According to Bernardo, it could be significant in both content and substance. Not to be taken literally, but if interpreted with care, dreams can point to a layer of objective reality from which the waking mind is restricted.

Imagine you are the snowy peak on a mountain range. When you observe a neighbouring peak, you are seeing it from the outside. From this restricted view, it can seem like it is separate from you. Feel deep within, however, and you and all your neighbours emerge from the same ground. The neighbouring peak is you, taking a neighbouring perspective.

aerial photography of snowy mountain
Photo by julian mora / Unsplash

Dreams are a dialogue between different layers of your mind

So whilst waking perception is like looking out at neighbouring peaks, dreaming is a dive deep within.

Sure, many dreams are incidental. Reorganising and evaluating experiences you had that day. But some contain emotions or experiences that are otherwise repressed. Whilst the waking ego has some advantages, (metacognition and discernment, for example) its lens is restricted and its capacity is narrow.

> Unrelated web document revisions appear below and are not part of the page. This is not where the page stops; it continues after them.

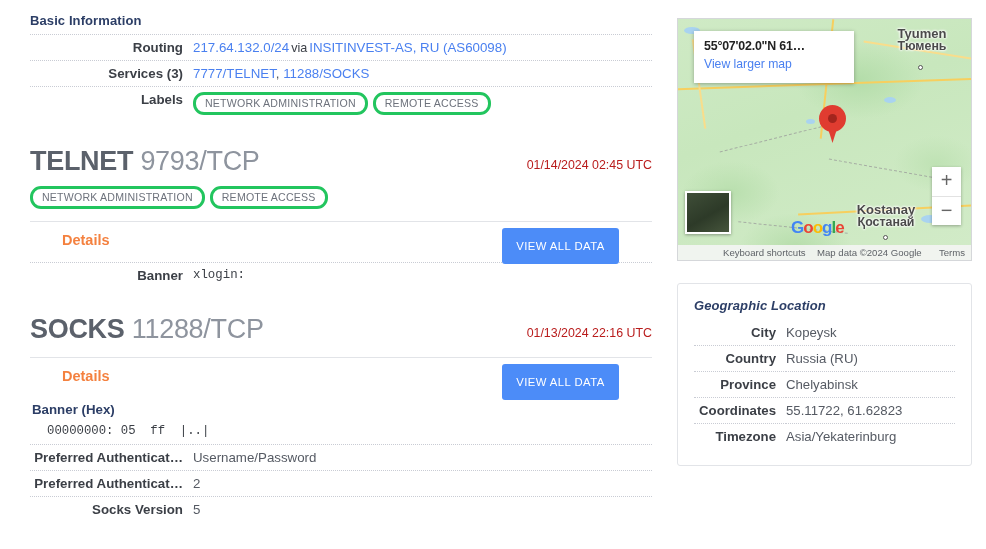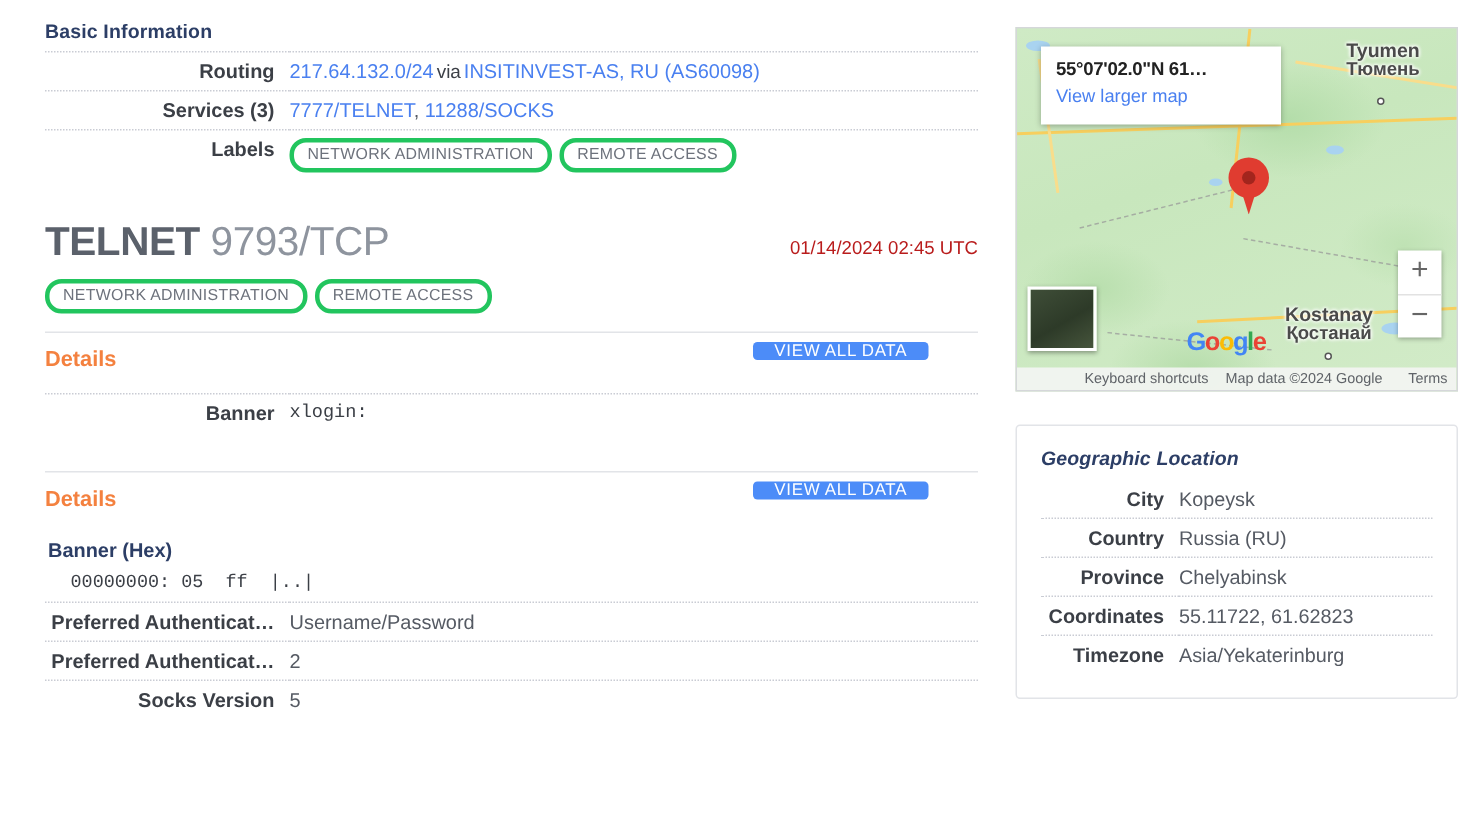"Details" .details-bar { margin-left: none -> 32px }
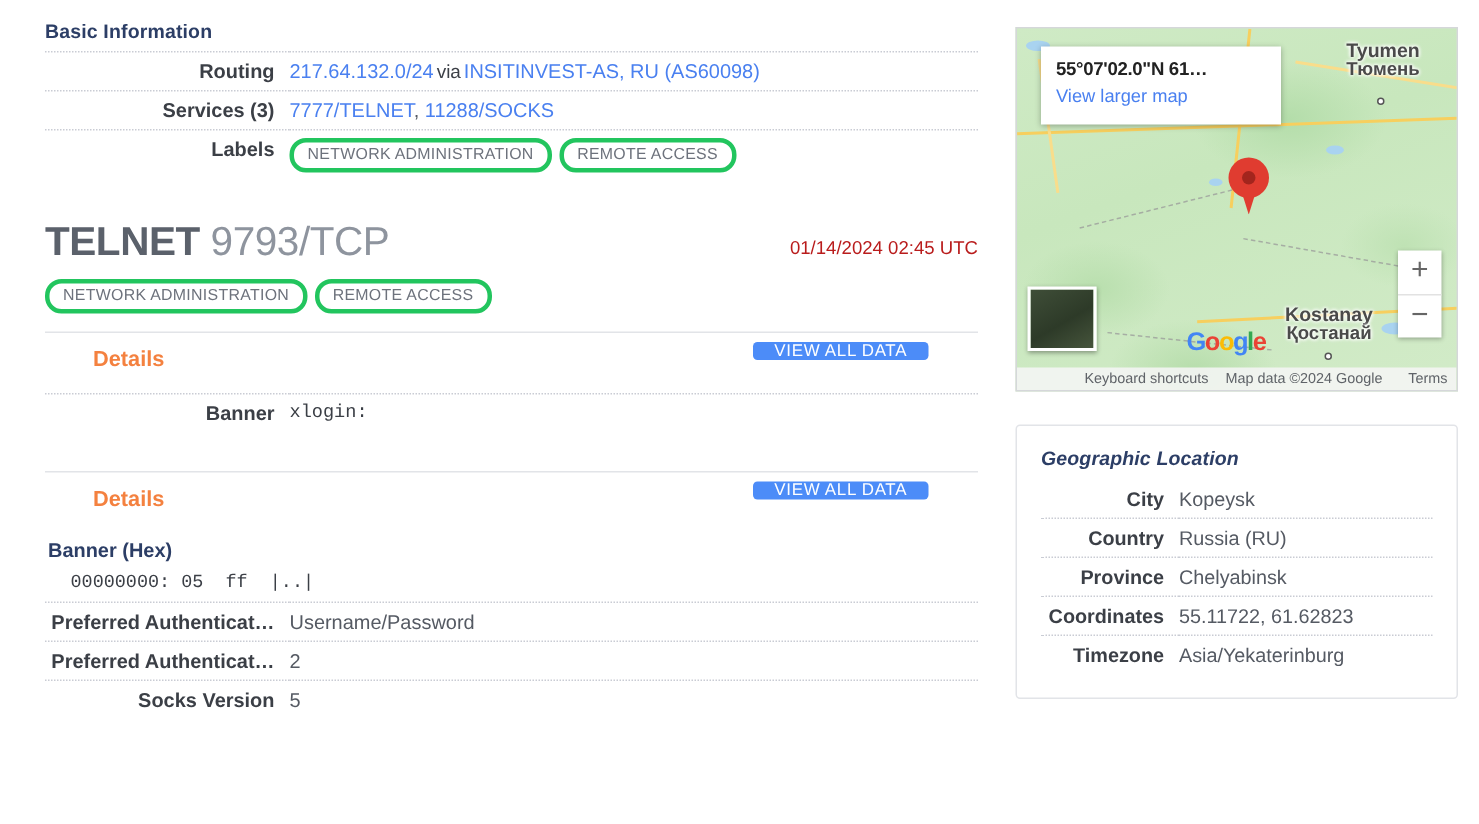"VIEW ALL DATA" .btn-viewall { padding: 0 0 -> 12px 0 }
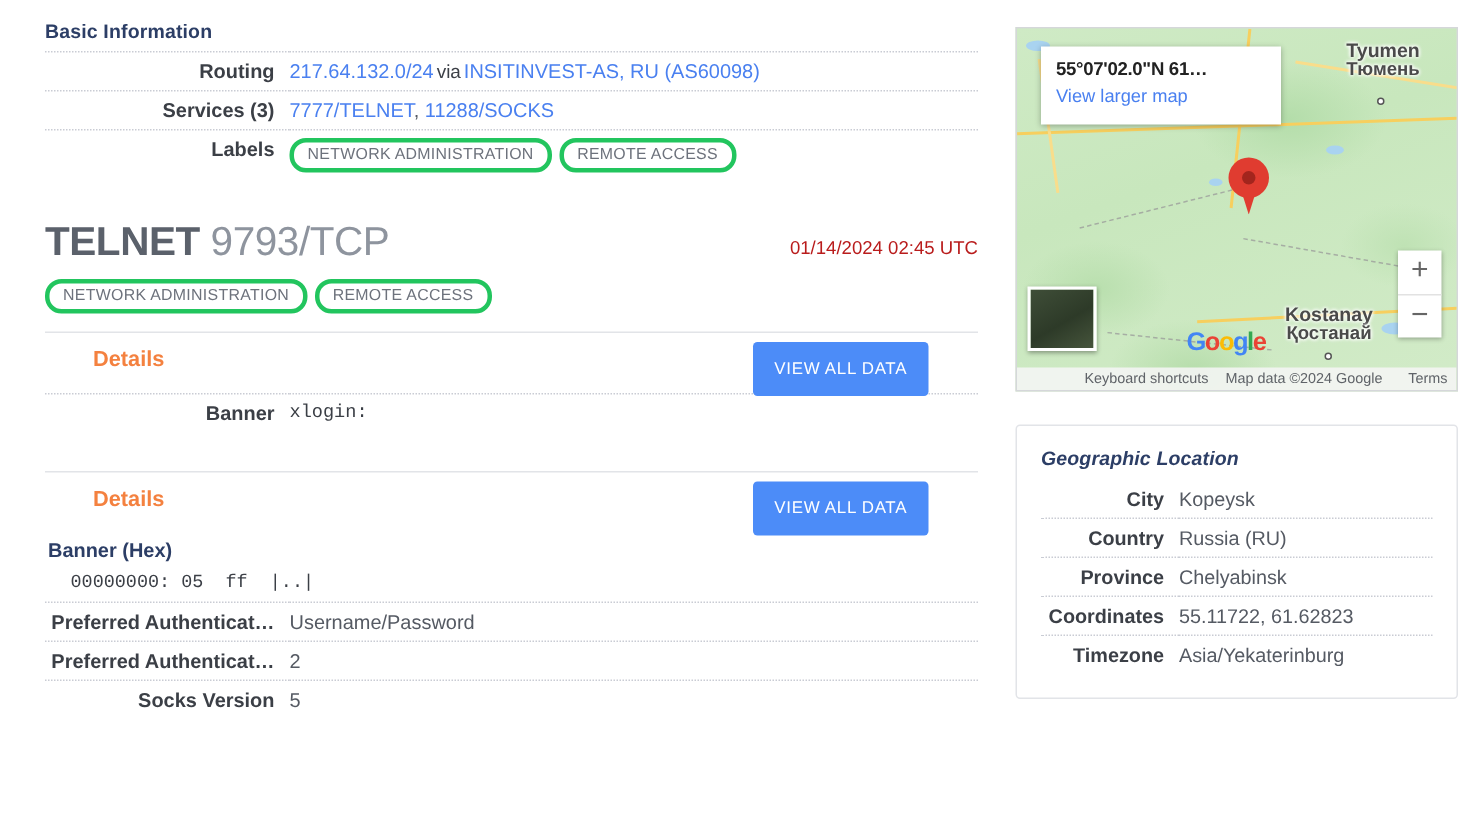"SOCKS 11288/TCP" div.svc-head { html: none -> <div> <span><b>SOCKS</b> <span>11288/TCP</span></span> <span>01/13/2024 22:16 UTC</span> </div> }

There are layers of the mind with access to deeper content and greater intuition, and "the dream state is where those two levels find common ground for legitimate communication."

This is how Analytic Idealism accounts for dreams that turn out to be instructive, healing, and even prophetic.

Several examples were shared by participants during the meeting.

Archetypal dreams

Some dreams go deeper still, bringing up archetypal content from the shared ground, the collective subconscious, from Mind-at-Large.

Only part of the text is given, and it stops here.